One such example is Cibus Fund, a €450m private equity vehicle raised by ADM and closed last year that invests 90% of its capital in already profitable companies operating in the agri-food sector, and only 10% in startups and VC rounds. To do so, Cibus acquires companies specialising in healthy food production and subsequently introduces new technologies and innovation in the production process.

A typical example of this strategy is Innoliva, an olive oil production company based in Spain acquired by the fund in January 2018. Following its acquisition, Cibus introduced state-of-the-art irrigation sensors, data analytics, predictive analytics, drones, and irrigation management software.

"We can take a company operating in mainstream food production such as Innoliva and introduce the latest technological advancements within the production process thus increasing revenues, reducing costs and improving our returns," says Alastair Cooper, head of early-stage investments at Cibus. "This strategy allows us to potentially enhance the value of the agri-tech startups we invest in, as we are able to provide them with a platform to leverage their disruptive technology."

Despite the increasing number of players active in the sector and the impressive growth recorded in the past few years, the disruption brought to the agri-food industry by technology and innovation has not been without its challenges.

"The biggest hurdle is understanding what the speed of technology is, how fast growers or corporations might be able to adopt a new technology, and how quickly it can be deployed on the market and scaled up," says Belldegrun. "This is particularly important in the current phase of the commodity cycle, which is affected by low prices and a consequential lack of spending on new technologies."
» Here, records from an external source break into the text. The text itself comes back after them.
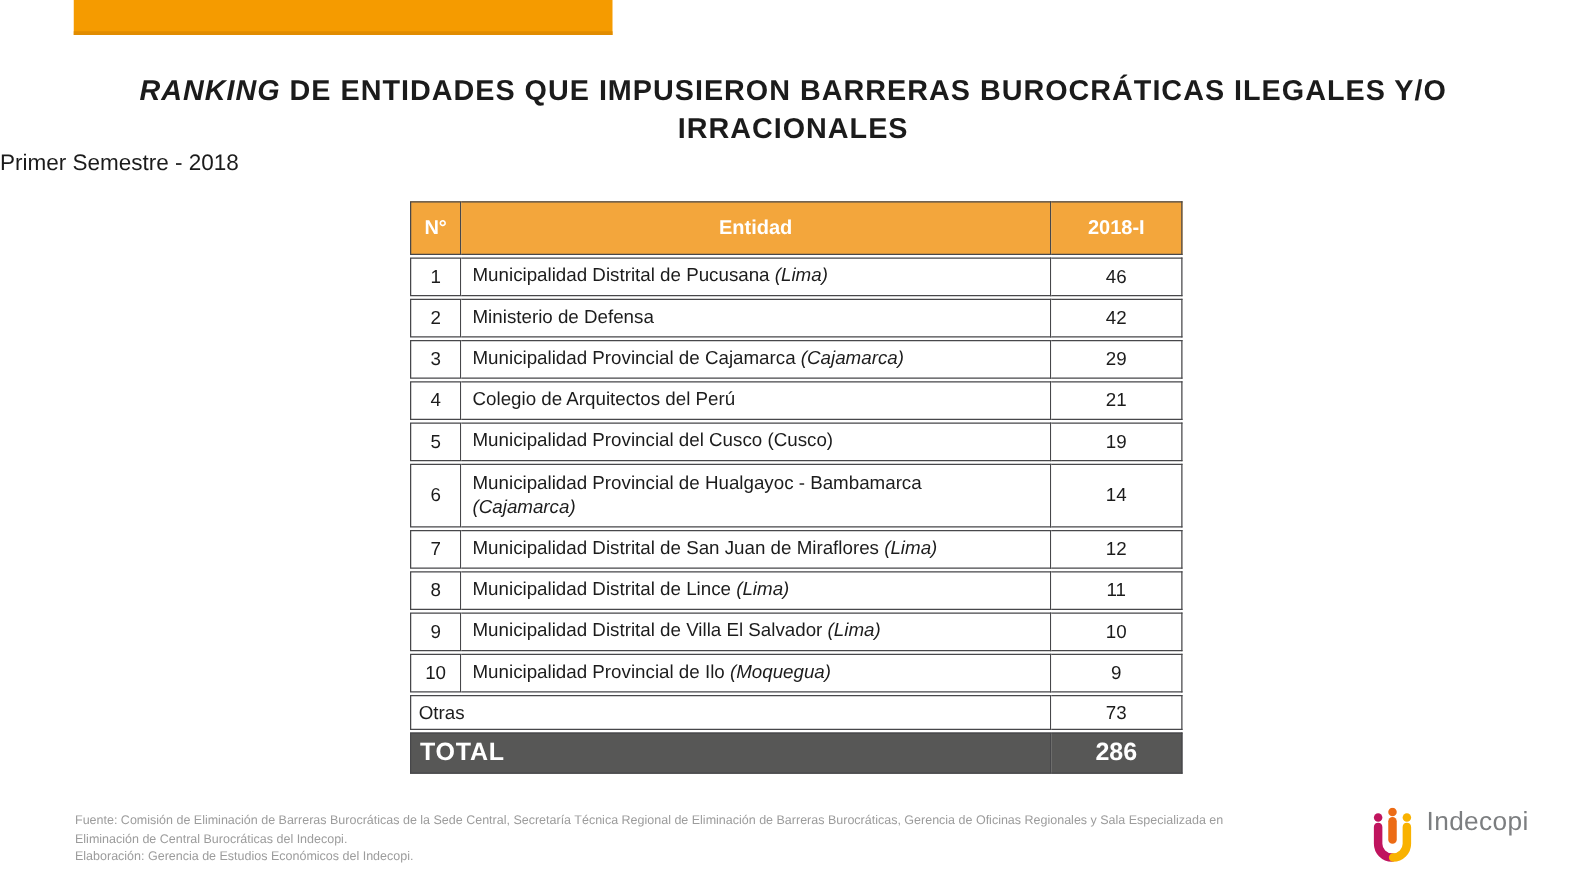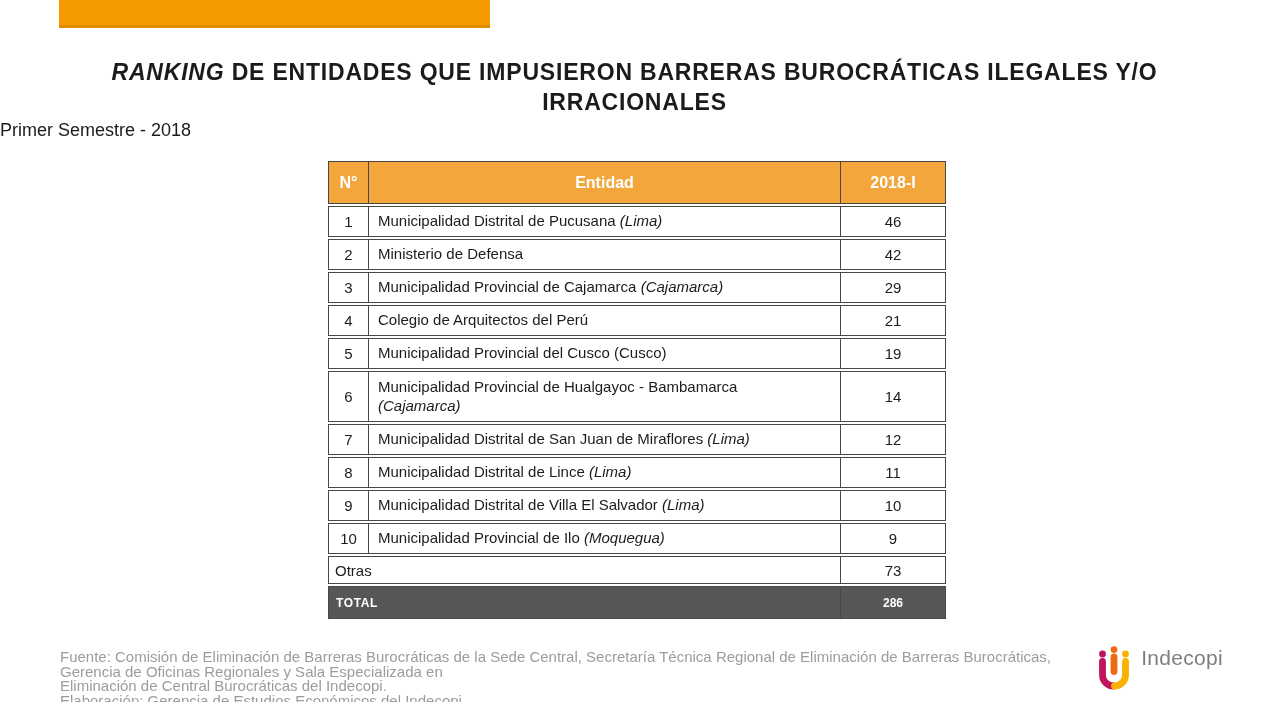--- a/index.html
+++ b/index.html
@@ -73,30 +73,30 @@
   td.cell-n { text-align: center; }
   td.cell-entity { text-align: left; padding: 3px 8px 3px 9px; line-height: 1.25; }
   td.cell-value { text-align: center; }
   .italic { font-style: italic; }
   tr.otras-row td { height: 28px; background: #ffffff; }
   tr.otras-row td.cell-label { text-align: left; padding-left: 6px; }
   tr.total-row td {
     height: 33px;
     color: #ffffff;
     font-weight: bold;
-    font-size: 12px;
+    font-size: 20px;
   }
   tr.total-row td.cell-label { text-align: left; padding-left: 7px; letter-spacing: 0.6px; }
   tr.total-row td.cell-value { text-align: center; }
   .footer {
     position: absolute;
     left: 60px;
     top: 650px;
     width: 1010px;
-    font-size: 15px;
+    font-size: 10px;
     line-height: 14.5px;
     color: #9c9c9c;
   }
   .logo {
     position: absolute;
     right: 46px;
     top: 646px;
     display: flex;
     gap: 7px;
   }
If the challenge for adoption and commercialisation of new and disruptive technologies is the first obstacle to face, there is also a need for a broader and more persistent change of mentality and perspective in order to overcome the resistance towards innovation inherently ingrained within the sector.

"The change has to involve both investors and consumers," says Unigrains' Biau. "Many investors come from other sectors and lack a deep understanding of this industry's dynamics, while we need a new generation of entrepreneurs, who are innovative, have awareness of the sector's challenges and have the ability to drive a team from concept to market reality and commercialisation. At the same time, consumers have to become aware of what it takes to combine their expectations in terms of nutritional values, traceability, freshness and environment protection with cost efficiency."